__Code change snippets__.
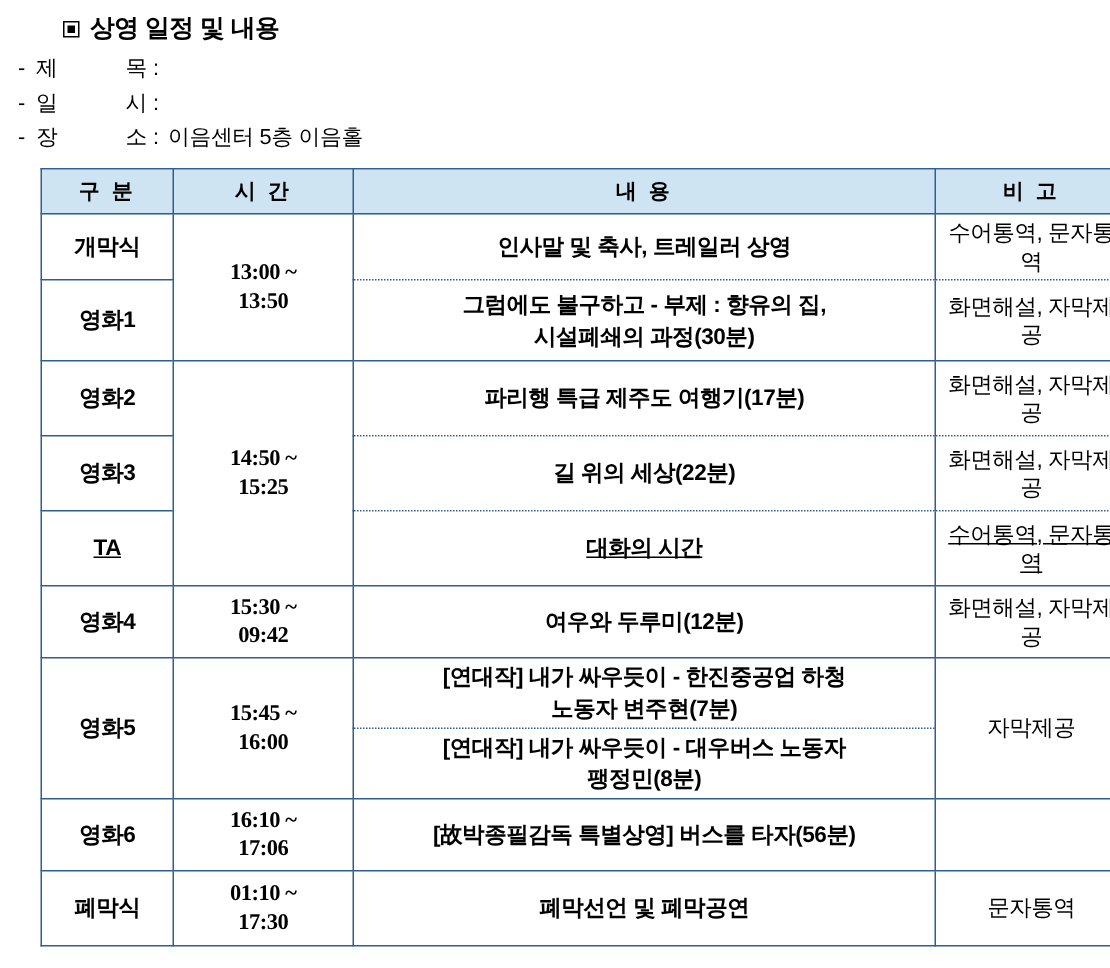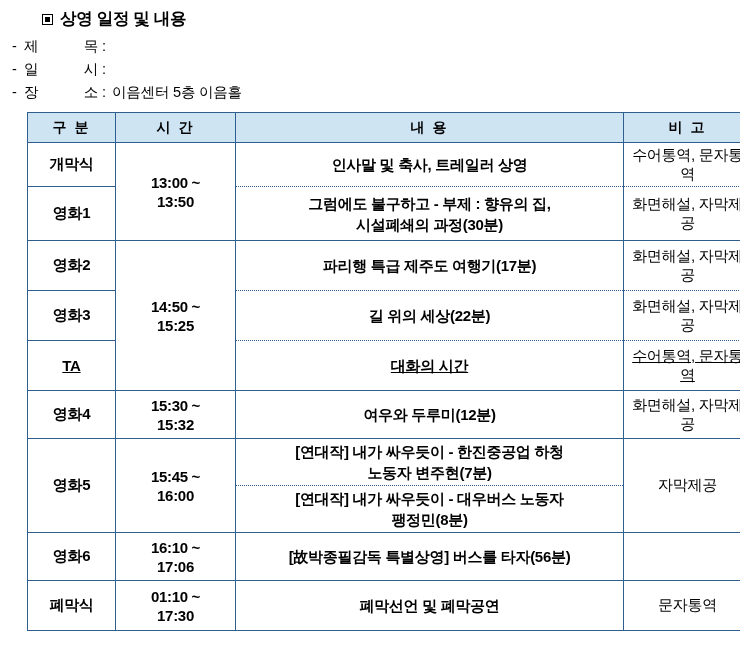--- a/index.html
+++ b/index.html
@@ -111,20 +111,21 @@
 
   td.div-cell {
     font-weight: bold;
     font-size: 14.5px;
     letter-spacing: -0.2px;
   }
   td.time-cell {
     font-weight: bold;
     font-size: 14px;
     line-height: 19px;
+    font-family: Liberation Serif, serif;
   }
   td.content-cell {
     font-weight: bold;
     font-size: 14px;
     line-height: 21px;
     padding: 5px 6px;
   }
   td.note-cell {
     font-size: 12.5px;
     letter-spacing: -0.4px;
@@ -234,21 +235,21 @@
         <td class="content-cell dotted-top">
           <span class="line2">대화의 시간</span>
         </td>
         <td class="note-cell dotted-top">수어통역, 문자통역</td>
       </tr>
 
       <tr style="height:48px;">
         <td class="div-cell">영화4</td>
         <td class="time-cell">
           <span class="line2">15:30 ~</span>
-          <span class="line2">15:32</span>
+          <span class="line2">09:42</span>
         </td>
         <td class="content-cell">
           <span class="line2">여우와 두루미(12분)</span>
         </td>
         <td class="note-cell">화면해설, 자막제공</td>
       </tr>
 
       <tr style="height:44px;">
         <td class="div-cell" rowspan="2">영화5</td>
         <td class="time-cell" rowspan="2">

__Problem to solve__.
Return each entry exactly as it stands above, apart from any images.

__Output of the task__.
--- a/index.html
+++ b/index.html
@@ -111,20 +111,21 @@
 
   td.div-cell {
     font-weight: bold;
     font-size: 14.5px;
     letter-spacing: -0.2px;
   }
   td.time-cell {
     font-weight: bold;
     font-size: 14px;
     line-height: 19px;
+    font-family: Liberation Serif, serif;
   }
   td.content-cell {
     font-weight: bold;
     font-size: 14px;
     line-height: 21px;
     padding: 5px 6px;
   }
   td.note-cell {
     font-size: 12.5px;
     letter-spacing: -0.4px;
@@ -234,21 +235,21 @@
         <td class="content-cell dotted-top">
           <span class="line2">대화의 시간</span>
         </td>
         <td class="note-cell dotted-top">수어통역, 문자통역</td>
       </tr>
 
       <tr style="height:48px;">
         <td class="div-cell">영화4</td>
         <td class="time-cell">
           <span class="line2">15:30 ~</span>
-          <span class="line2">15:32</span>
+          <span class="line2">09:42</span>
         </td>
         <td class="content-cell">
           <span class="line2">여우와 두루미(12분)</span>
         </td>
         <td class="note-cell">화면해설, 자막제공</td>
       </tr>
 
       <tr style="height:44px;">
         <td class="div-cell" rowspan="2">영화5</td>
         <td class="time-cell" rowspan="2">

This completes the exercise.